Servirebbe una regolamentazione? Lo scorso 18 dicembre la Commissione europea ha diffuso una prima bozza di una serie di linee guida etiche in materia di robotica.
«Le norme sono necessarie, purché non si pongano troppi limiti alla ricerca. Per questo sono utili commissioni, comitati nazionali o internazionali in cui siedano esperti di diverse discipline. Scienziati accanto a filosofi, storici e giuristi. Ciascuno di noi dovrebbe essere umile, non pensare di capire tutto, ma provare a collaborare in gruppi misti. Alla Normale, ad esempio, gli studenti delle discipline scientifiche convivono con quelli delle materie umanistiche. Ci si contamina: è un modello utile in vista delle sfide che stiamo affrontando».
Come fare concretamente affinché specialisti di varie discipline collaborino a disegnare il futuro?
«La politica ha un ruolo importante nella gestione del processo, nell’immaginare il modello di società in cui vorremmo vivere e nel coinvolgere gli esperti dei vari settori. Emmanuel Macron, ad esempio, ha chiamato Cédric Villani, Medaglia Fields 2010, a stilare un rapporto sull’intelligenza artificiale. E Vladimir Putin ha scelto Stanislav Smirnov, un’altra Medaglia Fields, sempre nel 2010, come consulente per riformare l’insegnamento della matematica nella scuola e nell’università».
Lei suggerisce di coinvolgere gli scienziati. Eppure viviamo una fase storica in cui, ad esempio, i vaccini vengono messi in discussione. Perché accade? La comunità scientifica ha essa stessa delle responsabilità?
«Non voglio negare che ci siano stati errori. Ma se una casa farmaceutica sbaglia per risparmiare, non va messa in discussione la scienza. Quest’ultima sta facendo conquiste enormi eppure si arriva a dubitarne. È come se ci fosse uno scollamento tra gli studiosi e la gente comune. Di sicuro c’è almeno un problema di comunicazione. Da una parte, se ci sono continui tagli alla ricerca, non si protegge chi lavora bene, non lo si invoglia alla partecipazione. D’altro canto è importante che noi studiosi usciamo comunque dal guscio, che facciamo capire chi siamo, cosa facciamo. Serve mostrare il nostro volto alla società, metterci di più in gioco, così da far capire che la matematica e, in generale, la scienza servono».
Non si definisce un cervello in fuga. A differenza di altri, per lei le offerte in Italia non sono mancate e ha potuto scegliere di lavorare all’estero. Il nostro Paese sta perdendo capacità di attrazione?
«La ricerca italiana nella matematica è di altissimo livello. Mi sono formato con Luigi Ambrosio, a sua volta allievo di Ennio De Giorgi. Appartengo a una scuola dalla forte impronta italiana. Al netto di questo, penso sia giusto muoversi all’estero per ampliare la propria conoscenza, confrontarsi con altri metodi. Il problema, però, è che per gli italiani che vogliono rientrare dovrebbe essere più facile farlo. Lasciando per un attimo fuori il discorso delle risorse che non vengono investite nella ricerca, già fare domanda per l’Italia è complicato. Negli altri Paesi i bandi con le posizioni aperte escono ogni anno nello stesso periodo e con procedure centralizzate. Da noi ognuno va per conto suo, i bandi non sono pubblicizzati in modo chiaro e spesso non sono tradotti in inglese».

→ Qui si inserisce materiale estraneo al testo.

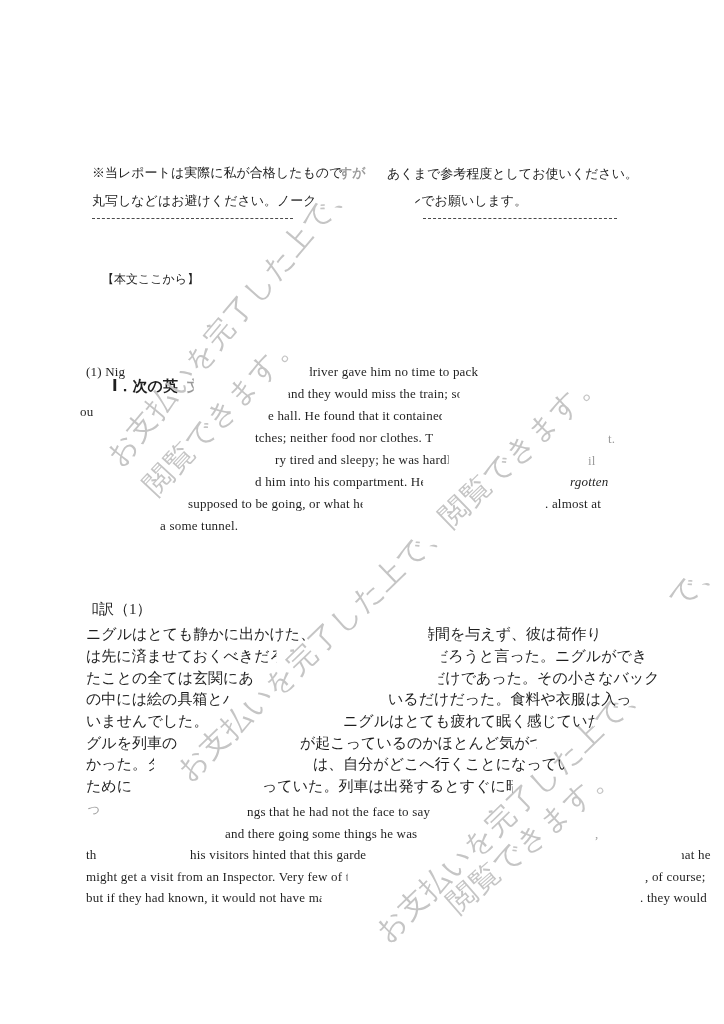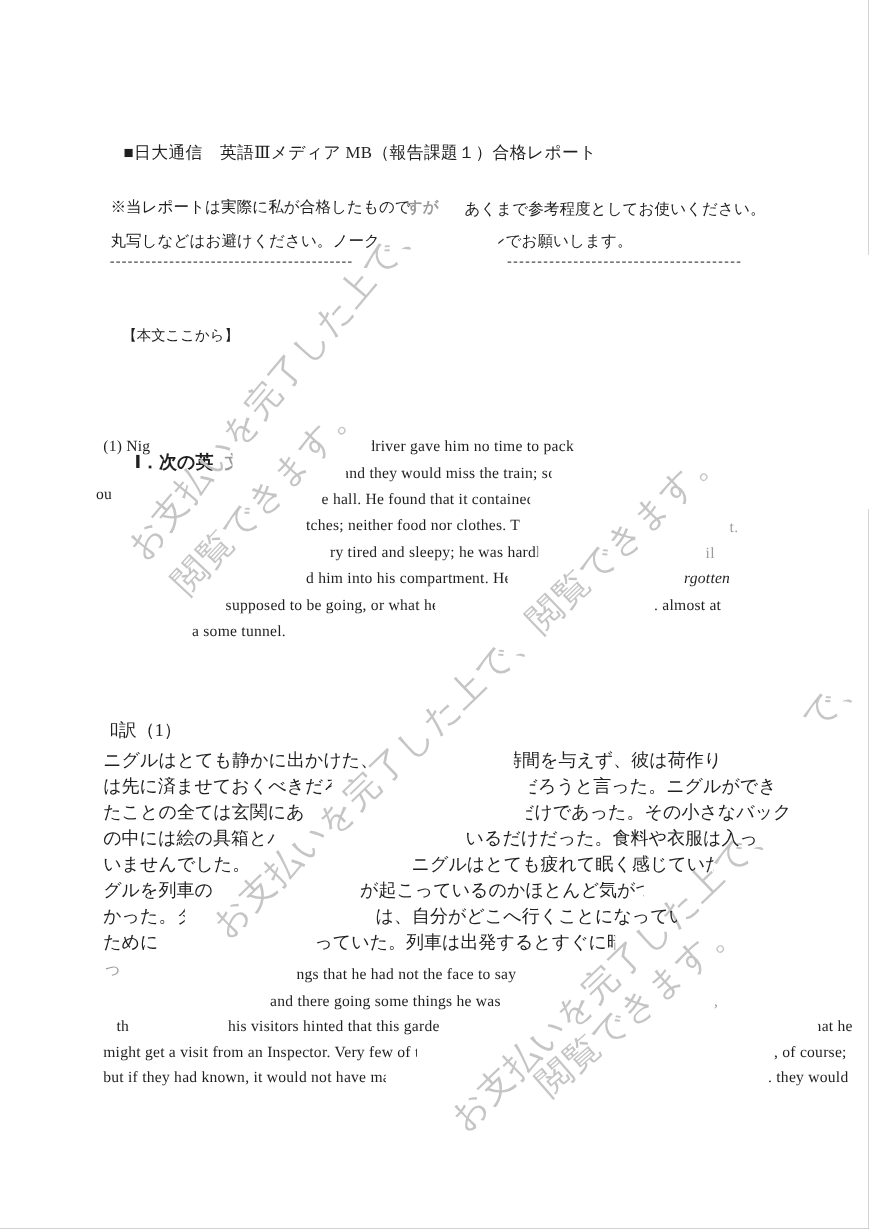"■日大通信 英語Ⅲメディア MB（報告課題１）合格レポート" div.abs { html: <div>■日大通信 英語Ⅲメディア MB（報告課題１）合格レポート</div> -> none }
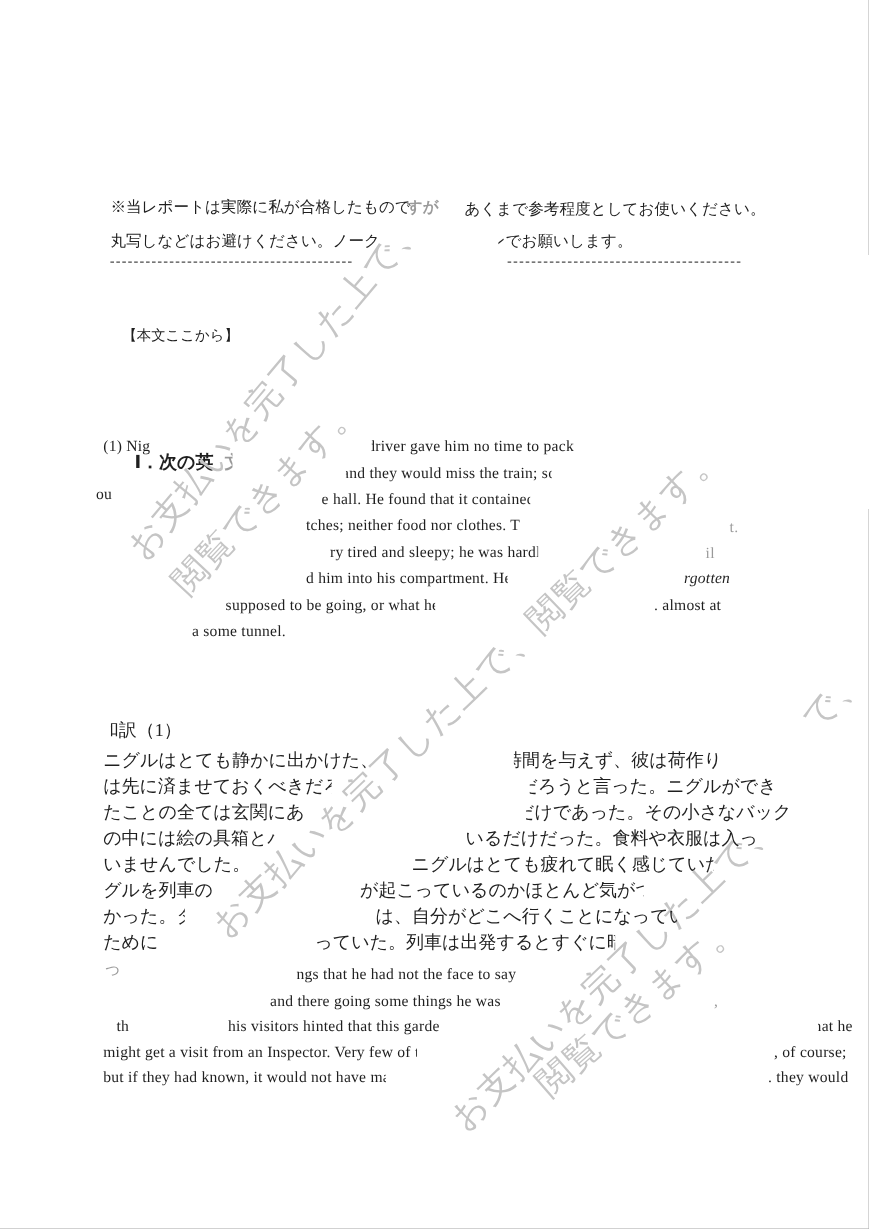"th" div.frag { left: 97px -> 86px }
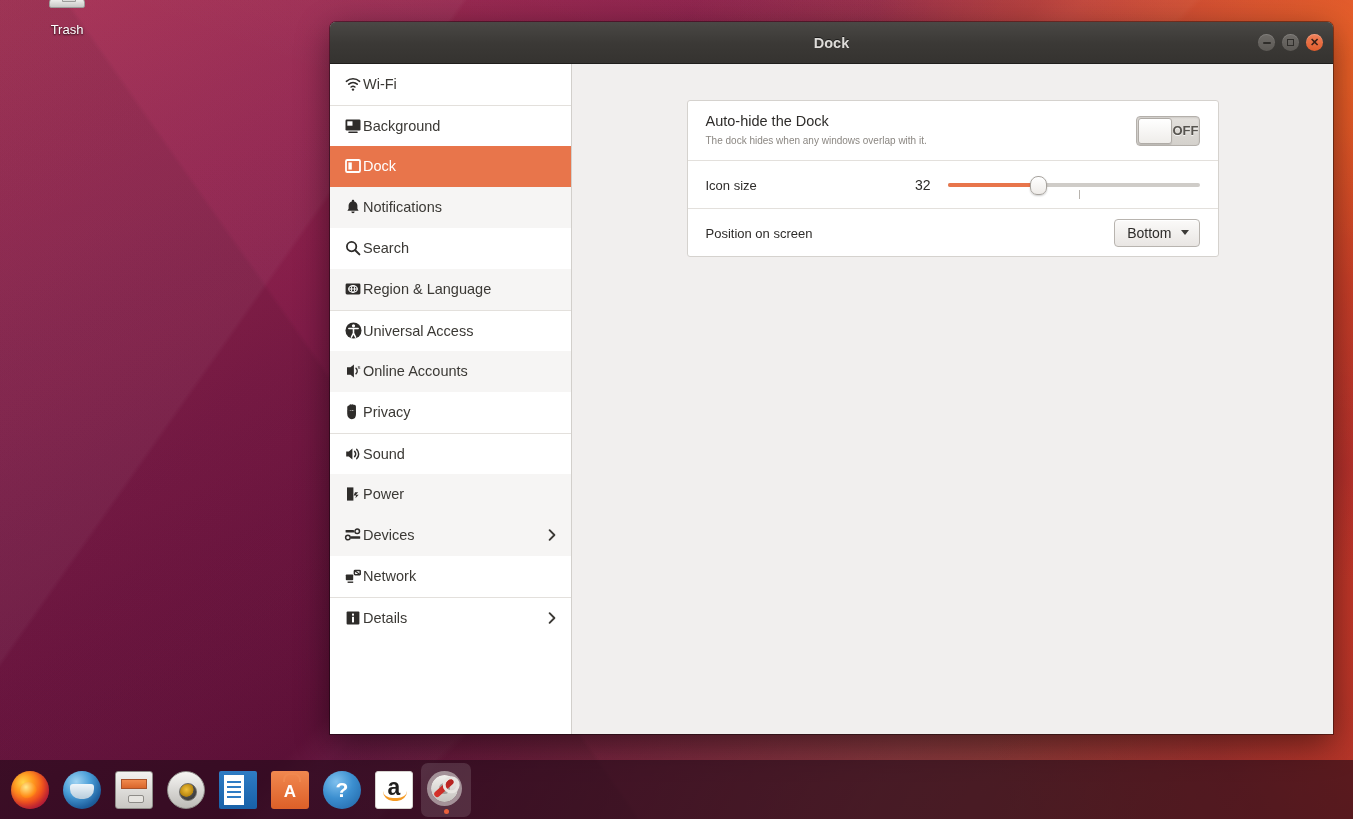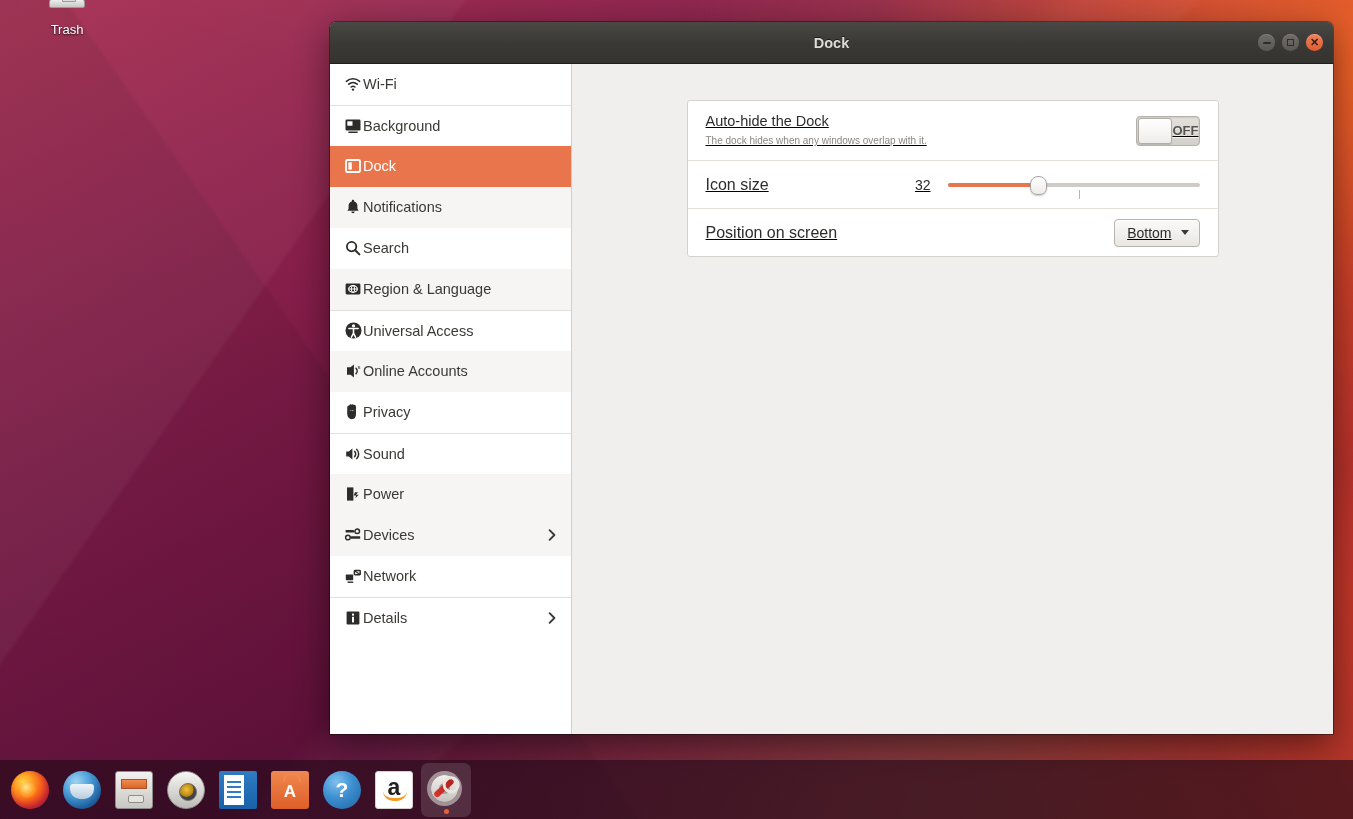"Auto-hide the Dock" .row { text-decoration: underline -> none }
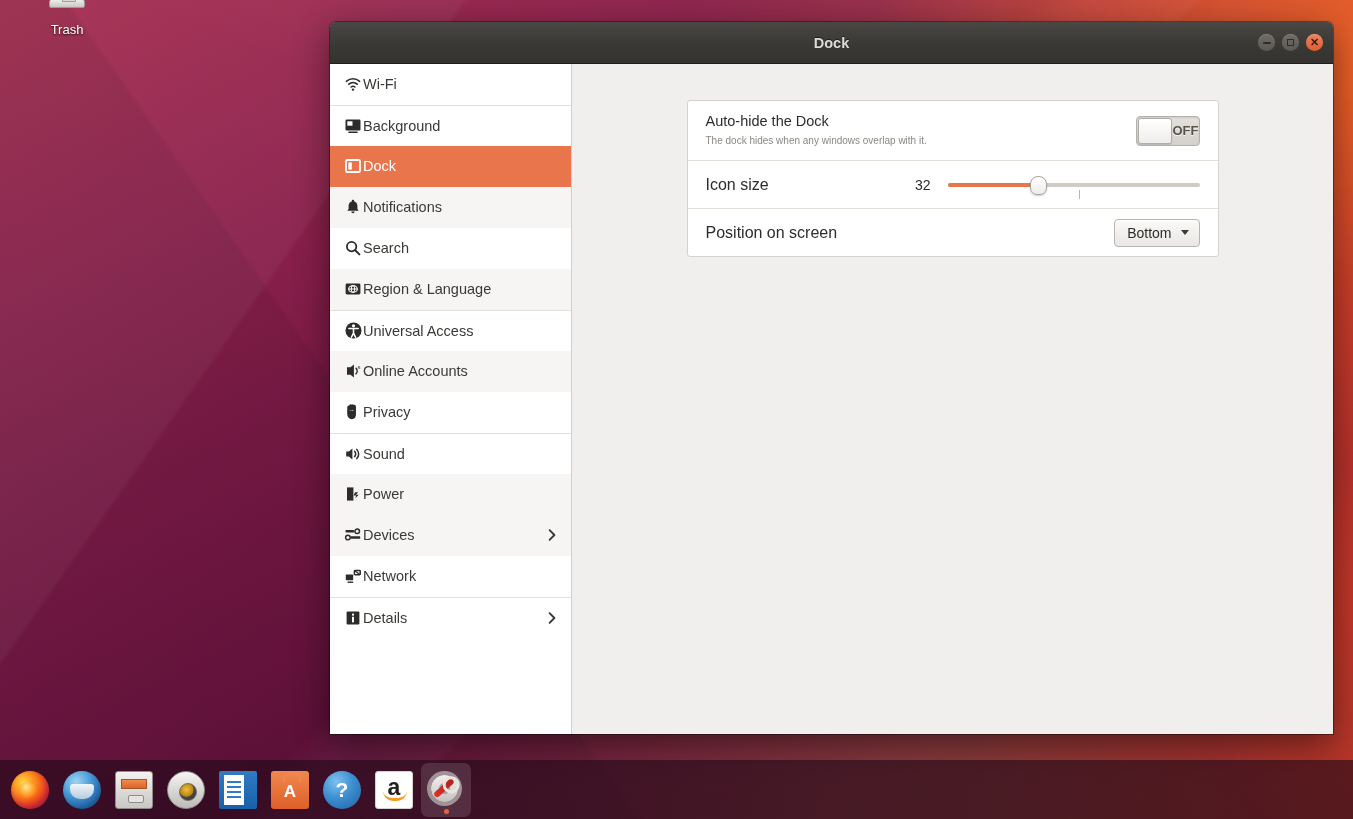"Icon size" .row .lbl-only { font-size: 16px -> 13px }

Il XX secolo iniziò con una conferenza a Parigi in cui il matematico David Hilbert fece una lista dei problemi aperti più rilevanti. Quali sono quelli del XXI?
«Definire le sfide principali della matematica non è possibile. Ogni settore, ogni scuola, ha i suoi obiettivi. Esistono però due problemi storici ancora irrisolti. La dimostrazione della congettura di Riemann: un’ipotesi per sapere, in modo abbastanza preciso, quanti sono i numeri primi in intervalli di numeri interi molto grandi. E poi la soluzione analitica delle equazioni di Navier-Stokes, che riguardano il comportamento dei fluidi, ad esempio il movimento dell’acqua in un tubo. Nel primo caso, le ricadute potrebbero riguardare un ambito come la crittografia; nel secondo, l’acqua degli oceani, il sangue delle vene, l’idraulica in generale. Ma per entrambi i problemi vale il principio che, se riuscissimo a risolverli, vorrebbe dire essere andati così avanti, aver raggiunto un tale grado della conoscenza che si risolverebbero, a catena, molti altri quesiti della matematica».